International Engineering Consortium
Web ProForums
The Benefits of a Conversational Voice User Interface in a Voice Portal

7. Important Issues to Consider When Selecting a Conversational VUI
When considering a conversational voice user interface, it is important to select one that meets the following requirements:
  1. Accepts Natural Speech
    A good conversational VUI should be based on a natural model of speech. Phrases and commands must be intuitive and should be spoken without any unnatural pauses between words. In addition, users should not need to spend any time training the system for it to understand their unique vocal patterns—they simply should start talking.

    It is important to understand that there is a limit to what a conversational VUI can understand. Generally, a conversational VUI will accept multiple ways to say the same thing; for example, "Call John Smith at work" or "Dial 555-1212." However, the system might not understand, "Please phone John Smith at his place of employment." Fortunately, most people do not speak this way. Nevertheless, a conversational VUI system should be designed to accommodate the unique speech patterns in a given culture.

  2. Responds Intelligently
    Conversational VUI systems should be designed to respond appropriately to any user request. For example, if a user called someone who did not answer the phone, a conversational VUI system might say, "There was no answer at the work number for John Smith, should I call him at home?" The conversational VUI should act as an advisor, recommending next steps as needed.

  3. Provides Invisible Help
    A conversational VUI–based system should transparently guide the user toward a preferred speech pattern and remind him or her of the current location within the application. For example, if a user says, "Dial John Smith at work," the system might echo "Calling John Smith at work." As the user hears "calling" from the conversational VUI rather than "dialing," he or she becomes unconsciously aware that "call" is the preferred command.
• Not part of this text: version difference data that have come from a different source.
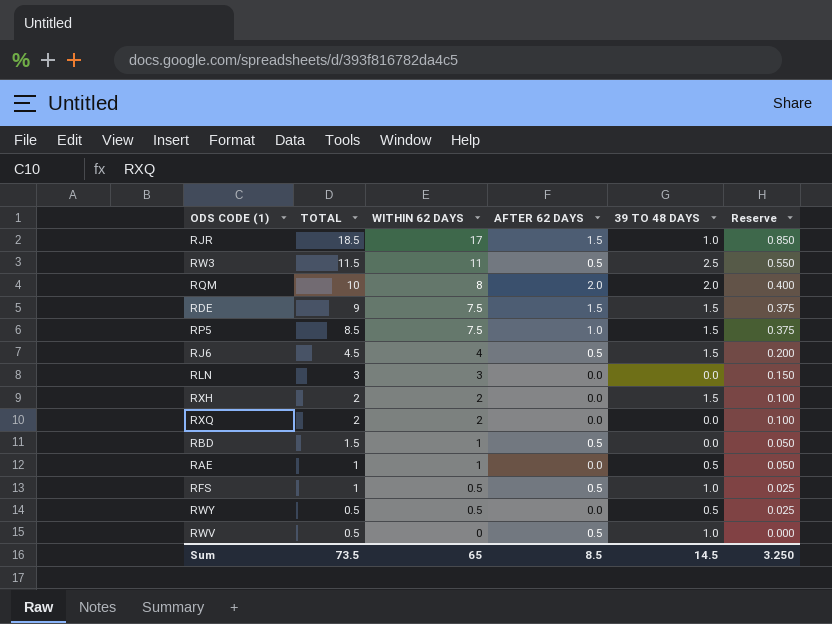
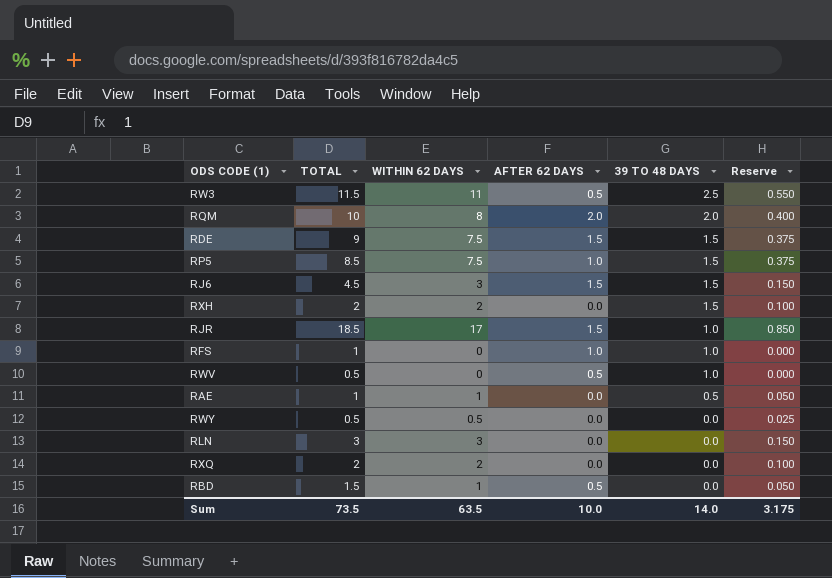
row order: TOTAL descending -> 39 TO 48 DAYS descending
RJ6 | WITHIN 62 DAYS: 4 -> 3
RJ6 | AFTER 62 DAYS: 0.5 -> 1.5
RJ6 | Reserve: 0.200 -> 0.150
RFS | WITHIN 62 DAYS: 0.5 -> 0
RFS | AFTER 62 DAYS: 0.5 -> 1.0
RFS | Reserve: 0.025 -> 0.000
RWY | 39 TO 48 DAYS: 0.5 -> 0.0
Sum | WITHIN 62 DAYS: 65 -> 63.5
Sum | AFTER 62 DAYS: 8.5 -> 10.0
Sum | 39 TO 48 DAYS: 14.5 -> 14.0
Sum | Reserve: 3.250 -> 3.175

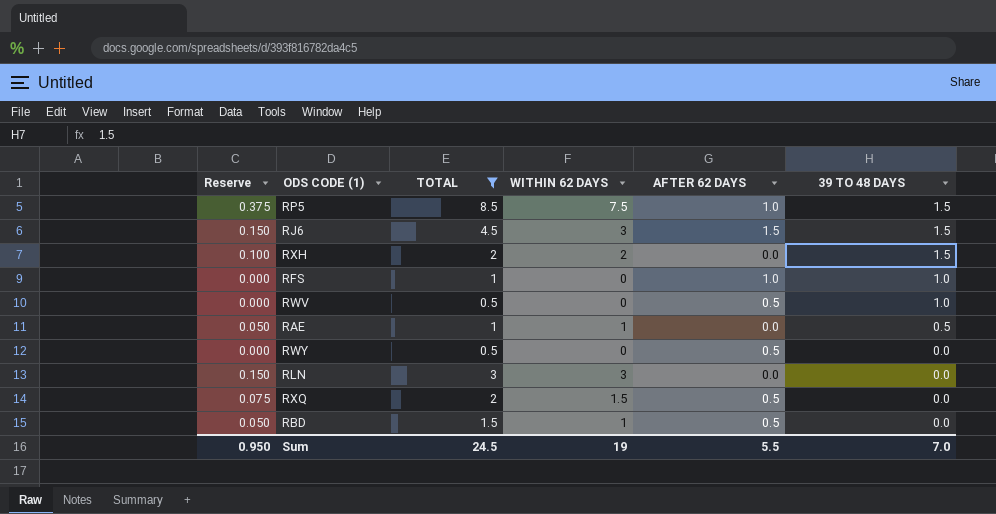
filter: none -> TOTAL <= 8.5
column Reserve | position: 6 -> 1
RWY | Reserve: 0.025 -> 0.000
RWY | WITHIN 62 DAYS: 0.5 -> 0
RWY | AFTER 62 DAYS: 0.0 -> 0.5
RXQ | Reserve: 0.100 -> 0.075
RXQ | WITHIN 62 DAYS: 2 -> 1.5
RXQ | AFTER 62 DAYS: 0.0 -> 0.5
Sum | Reserve: 3.175 -> 0.950
Sum | TOTAL: 73.5 -> 24.5
Sum | WITHIN 62 DAYS: 63.5 -> 19
Sum | AFTER 62 DAYS: 10.0 -> 5.5
Sum | 39 TO 48 DAYS: 14.0 -> 7.0

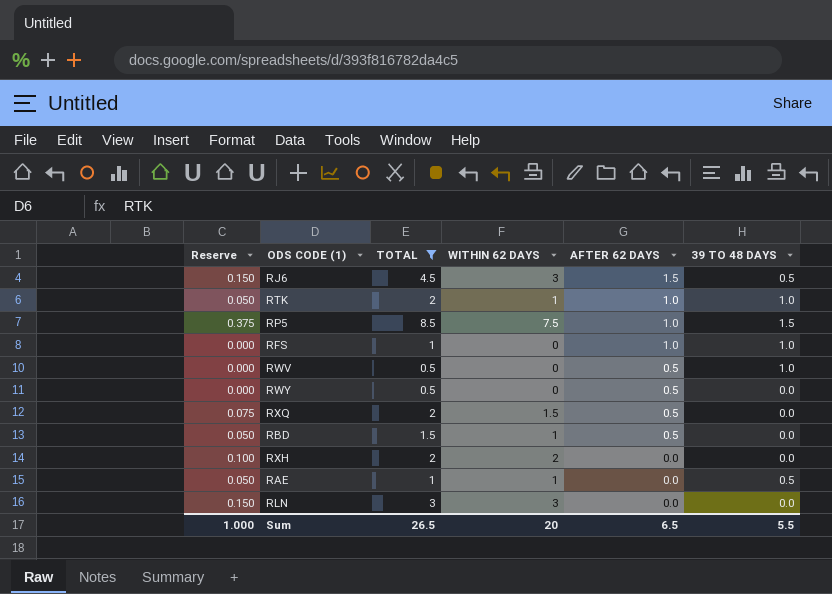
row order: 39 TO 48 DAYS descending -> AFTER 62 DAYS descending
RJ6 | 39 TO 48 DAYS: 1.5 -> 0.5
row RTK: none -> 0.050 | 2 | 1 | 1.0 | 1.0
RXH | 39 TO 48 DAYS: 1.5 -> 0.0
Sum | Reserve: 0.950 -> 1.000
Sum | TOTAL: 24.5 -> 26.5
Sum | WITHIN 62 DAYS: 19 -> 20
Sum | AFTER 62 DAYS: 5.5 -> 6.5
Sum | 39 TO 48 DAYS: 7.0 -> 5.5

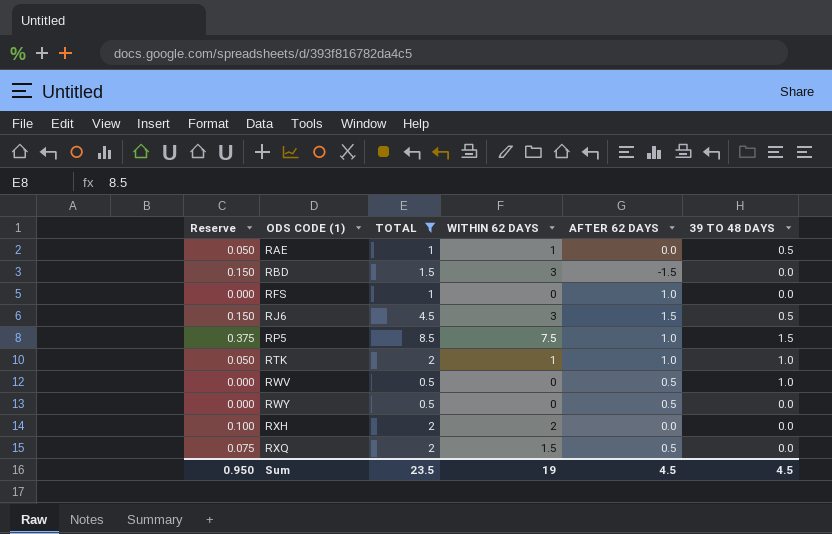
row order: AFTER 62 DAYS descending -> ODS CODE (1) ascending
row RLN: 0.150 | 3 | 3 | 0.0 | 0.0 -> none
RBD | Reserve: 0.050 -> 0.150
RBD | WITHIN 62 DAYS: 1 -> 3
RBD | AFTER 62 DAYS: 0.5 -> -1.5
RFS | 39 TO 48 DAYS: 1.0 -> 0.0
Sum | Reserve: 1.000 -> 0.950
Sum | TOTAL: 26.5 -> 23.5
Sum | WITHIN 62 DAYS: 20 -> 19
Sum | AFTER 62 DAYS: 6.5 -> 4.5
Sum | 39 TO 48 DAYS: 5.5 -> 4.5

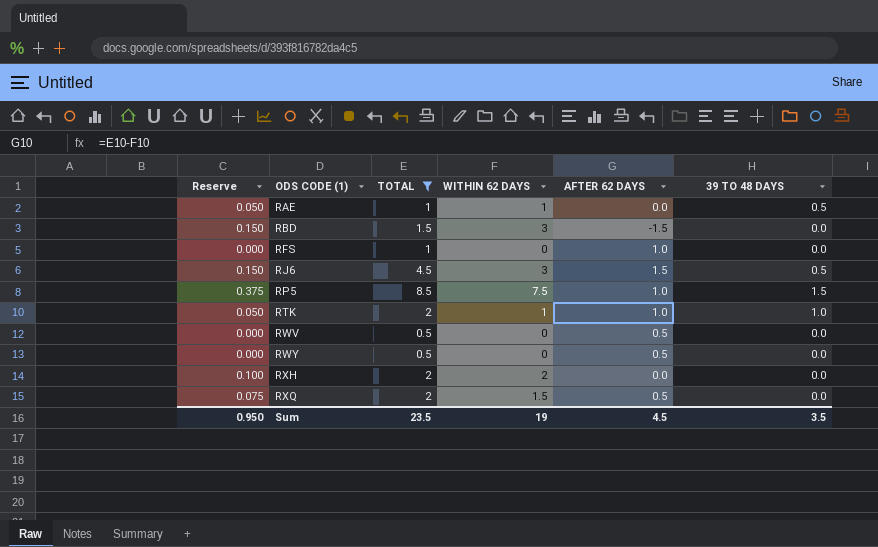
RWV | 39 TO 48 DAYS: 1.0 -> 0.0
Sum | 39 TO 48 DAYS: 4.5 -> 3.5

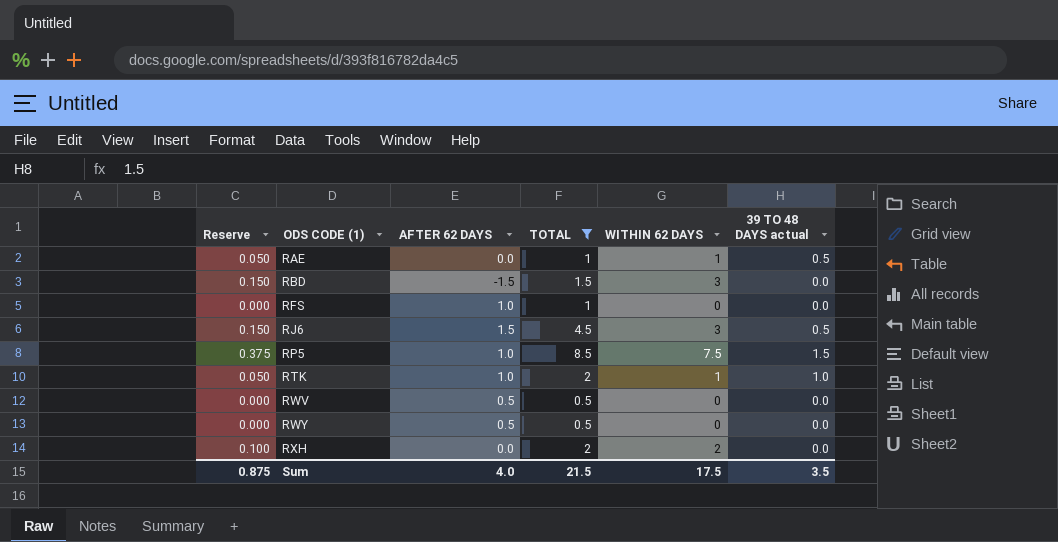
column AFTER 62 DAYS | position: 5 -> 3
column name: 39 TO 48 DAYS -> 39 TO 48 DAYS actual
row RXQ: 0.075 | 2 | 1.5 | 0.5 | 0.0 -> none
Sum | Reserve: 0.950 -> 0.875
Sum | AFTER 62 DAYS: 4.5 -> 4.0
Sum | TOTAL: 23.5 -> 21.5
Sum | WITHIN 62 DAYS: 19 -> 17.5

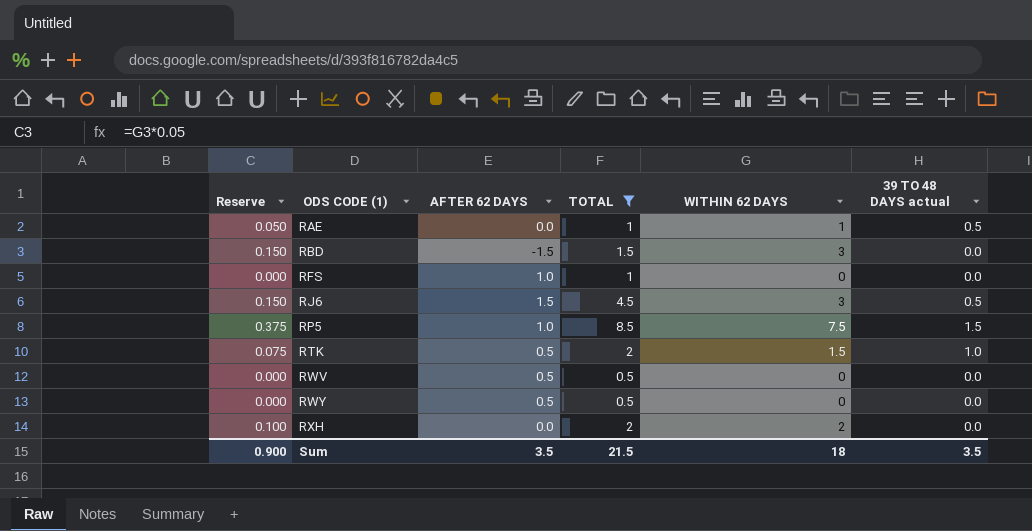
RTK | Reserve: 0.050 -> 0.075
RTK | AFTER 62 DAYS: 1.0 -> 0.5
RTK | WITHIN 62 DAYS: 1 -> 1.5
Sum | Reserve: 0.875 -> 0.900
Sum | AFTER 62 DAYS: 4.0 -> 3.5
Sum | WITHIN 62 DAYS: 17.5 -> 18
After hearing this a few times, experience has shown that the user will change the way in which he or she interacts with the system.

  4. Recognizes Appropriate Grammar
    Given the limits of today's speech-recognition technology, it is important to limit the grammar and commands of a conversational VUI system to those that are common. With grammar, it is important to assess the most common word usage for any given commands and limit commands to a list of those that are acceptable. For example, the words call, dial, contact, get, ring, phone, and buzz share a similar meaning. However, to add all of those words to the VUI's list of acceptable grammar will reduce the accuracy of the system, diminishing the user experience. Instead, analysis of the most common words is important. In this example, call and dial might be the most commonly used words in the United States and would be included in the acceptable grammar list. The actual preferred word choices should be a result of human-factor analysis—a process in which studies are conducted to determine the most appropriate word choices for any given culture or group of people.

  5. Context-Dependent Commands
    Commands must be understood in their spoken context. For example, the word "next" may have a different meaning when a user is listening to voice-mail messages than when reading e-mails. Although from a functional perspective the command "next" does the same thing in both contexts, from a practical perspective it would be inappropriate to read an e-mail when a user who is listening to voice-mail messages says "next."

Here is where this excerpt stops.